The more worrisome news for GOP powerbrokers is not that Trump is leading in the Hawkeye State—that’s been the case for more than a month now—but why and how he is leading. Dig down into the survey’s crosstabs and there’s evidence that runs counter to two of the chief things that Republicans have been consoling themselves with during the Summer of Trump: The first is that despite the billionaire’s unexpected rise to the top of the polls, his appeal is too limited to attract the kind of support he’ll need to stay there once the field narrows. The second is that the Donald’s allure is all about his personality and not about his actual policies.
Both of those fundamentals are likely still generally valid—but the new numbers out of Iowa suggest they might not be as rock solid as Republican powerbrokers would like to believe. Let’s take them in order:
The Donald has so far displayed an uncanny ability to ignore the laws of political gravity. He’s dabbled in racism, misogyny, and conservative apostasy this summer, and yet—despite repeated predictions to the contrary—he remains the Republican leader both nationally and in the early-nominating states. Still, the thinking goes, his abysmal favorability numbers and narrow appeal mean that he has a ceiling that will prevent him from ever garnering the type of support he’d need to be competitive in 2016.
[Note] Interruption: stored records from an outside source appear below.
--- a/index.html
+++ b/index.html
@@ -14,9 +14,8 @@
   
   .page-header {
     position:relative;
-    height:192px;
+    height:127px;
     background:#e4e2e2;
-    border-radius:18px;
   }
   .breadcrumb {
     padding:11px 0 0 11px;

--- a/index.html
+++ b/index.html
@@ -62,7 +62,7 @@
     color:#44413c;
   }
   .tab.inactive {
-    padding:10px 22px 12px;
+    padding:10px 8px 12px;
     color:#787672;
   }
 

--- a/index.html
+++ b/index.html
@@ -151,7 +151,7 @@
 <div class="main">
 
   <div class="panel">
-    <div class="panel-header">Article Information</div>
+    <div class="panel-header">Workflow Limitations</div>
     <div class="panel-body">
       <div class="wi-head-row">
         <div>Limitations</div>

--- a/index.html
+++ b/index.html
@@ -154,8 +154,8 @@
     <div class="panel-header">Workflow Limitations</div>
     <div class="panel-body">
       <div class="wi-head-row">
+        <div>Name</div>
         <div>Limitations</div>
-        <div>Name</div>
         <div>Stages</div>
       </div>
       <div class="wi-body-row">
That may still prove true in time but right now Trump’s Iowa ceiling looks a whole lot higher than it once was. In the three months since the last time the Register’s pollsters asked the question, the percentage of likely GOP caucus-goers who said they could “never” vote for Trump dropped in half from 58 percent—the highest in the field at the time—to 29 percent, a number roughly in the middle of the Republican pack. Likewise, those who said they could see themselves voting for Trump doubled from 34 to 68 percent over that same period. His favorability splits tell a similar story: 61 percent of likely GOP caucus-goers said they had a favorable opinion of him, compared to 35 percent who had an unfavorable one. That’s a near complete reversal from where those numbers stood in May, back when no one thought he’d actually get in the race.
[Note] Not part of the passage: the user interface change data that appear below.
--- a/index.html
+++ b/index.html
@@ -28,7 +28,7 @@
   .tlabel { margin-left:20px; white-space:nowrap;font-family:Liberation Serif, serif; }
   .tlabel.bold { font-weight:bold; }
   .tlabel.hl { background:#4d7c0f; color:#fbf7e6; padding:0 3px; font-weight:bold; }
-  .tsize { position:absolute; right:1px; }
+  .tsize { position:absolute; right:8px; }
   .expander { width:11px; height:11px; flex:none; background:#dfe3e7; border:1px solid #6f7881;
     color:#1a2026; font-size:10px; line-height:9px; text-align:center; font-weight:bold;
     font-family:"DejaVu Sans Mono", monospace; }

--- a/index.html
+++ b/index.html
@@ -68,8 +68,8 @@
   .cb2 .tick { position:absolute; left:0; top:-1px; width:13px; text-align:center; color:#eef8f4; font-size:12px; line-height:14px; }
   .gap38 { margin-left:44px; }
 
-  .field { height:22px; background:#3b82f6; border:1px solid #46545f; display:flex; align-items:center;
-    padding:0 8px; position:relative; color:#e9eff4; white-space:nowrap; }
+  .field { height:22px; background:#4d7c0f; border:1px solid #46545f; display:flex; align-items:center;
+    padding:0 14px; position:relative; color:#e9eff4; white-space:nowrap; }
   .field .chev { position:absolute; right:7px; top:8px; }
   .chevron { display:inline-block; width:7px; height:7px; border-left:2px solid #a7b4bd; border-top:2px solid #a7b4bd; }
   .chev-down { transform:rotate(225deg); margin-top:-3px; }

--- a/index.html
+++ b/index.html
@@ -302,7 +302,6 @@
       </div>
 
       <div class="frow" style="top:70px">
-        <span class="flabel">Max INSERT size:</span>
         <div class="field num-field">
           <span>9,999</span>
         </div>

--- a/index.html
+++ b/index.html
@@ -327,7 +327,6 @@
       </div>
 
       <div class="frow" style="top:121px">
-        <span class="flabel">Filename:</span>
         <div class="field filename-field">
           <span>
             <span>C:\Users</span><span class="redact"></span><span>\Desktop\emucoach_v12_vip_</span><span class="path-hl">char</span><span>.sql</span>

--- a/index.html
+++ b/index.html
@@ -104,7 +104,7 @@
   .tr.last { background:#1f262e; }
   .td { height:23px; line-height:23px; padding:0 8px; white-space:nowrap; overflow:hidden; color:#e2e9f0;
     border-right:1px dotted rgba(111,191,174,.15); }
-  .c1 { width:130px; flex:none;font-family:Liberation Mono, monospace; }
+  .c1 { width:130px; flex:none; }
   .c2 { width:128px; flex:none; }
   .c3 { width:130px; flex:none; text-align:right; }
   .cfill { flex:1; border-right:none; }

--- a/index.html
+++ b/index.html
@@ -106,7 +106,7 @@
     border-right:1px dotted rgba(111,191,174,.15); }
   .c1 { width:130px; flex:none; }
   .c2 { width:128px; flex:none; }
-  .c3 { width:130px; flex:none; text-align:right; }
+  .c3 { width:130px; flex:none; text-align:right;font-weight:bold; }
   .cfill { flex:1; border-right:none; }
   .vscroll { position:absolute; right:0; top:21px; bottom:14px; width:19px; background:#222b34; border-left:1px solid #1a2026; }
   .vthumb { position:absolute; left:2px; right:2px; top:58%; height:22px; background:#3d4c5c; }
In short, Trump might not need to increase his slice of the GOP pie to win in Iowa. Mike Huckabee took the 2008 caucus with about a third of the vote, while Rick Santorum needed only a quarter of it to eke out his victory four years later.
Personality vs. policies
It’s going on three months since Trump called everyone’s bluff and jumped into the race, but political observers—myself very much included—are still trying to figure out exactly what it is about Trump that is so appealing to his supporters. The working theory is that it’s much more about his personality—the combination of his anti-establishment anger and brash bluster— than about his specific policy views. That still seems like a safe bet. In the Iowa poll, for example, 57 percent of Republican respondents said that when it comes to policy specifics, they trust their first choice candidate “to figure it out” once he’s in office, compared to only 41 percent who wanted to be clear up front where that candidate stood. That’s a good sign for Trump: I’ll figure it out is his unofficial campaign slogan when it comes to policy. (Though the rest of the GOP field could make a similar claim.)
Still, Trump has gotten specific on immigration. And on that topic at least, Iowa Republicans like what they’ve heard. When pollsters asked about Trump’s deport-them-all immigration strategy without mentioning his name, it was remarkably well received. Nearly half of the Republicans polled—47 percent—said that “rounding up 11 million immigrants in the U.S. illegally and sending them to their home country” would be a “good way” to address the nation’s immigration problems, compared to 37 percent who said the opposite. Meanwhile, two-thirds of the GOP respondents said that generally speaking, the issue of illegal immigration was a strength for Trump.
I’m still confident that Trump’s GOP campaign will end well before the Republican Party selects its nominee in the summer of 2016, and 2015 polling won’t change that. But if I were part of the GOP establishment that can’t wait to put the Donald in its rearview mirror, I’d start preparing myself for the reality that the Summer of Trump is unlikely to be the fall of him.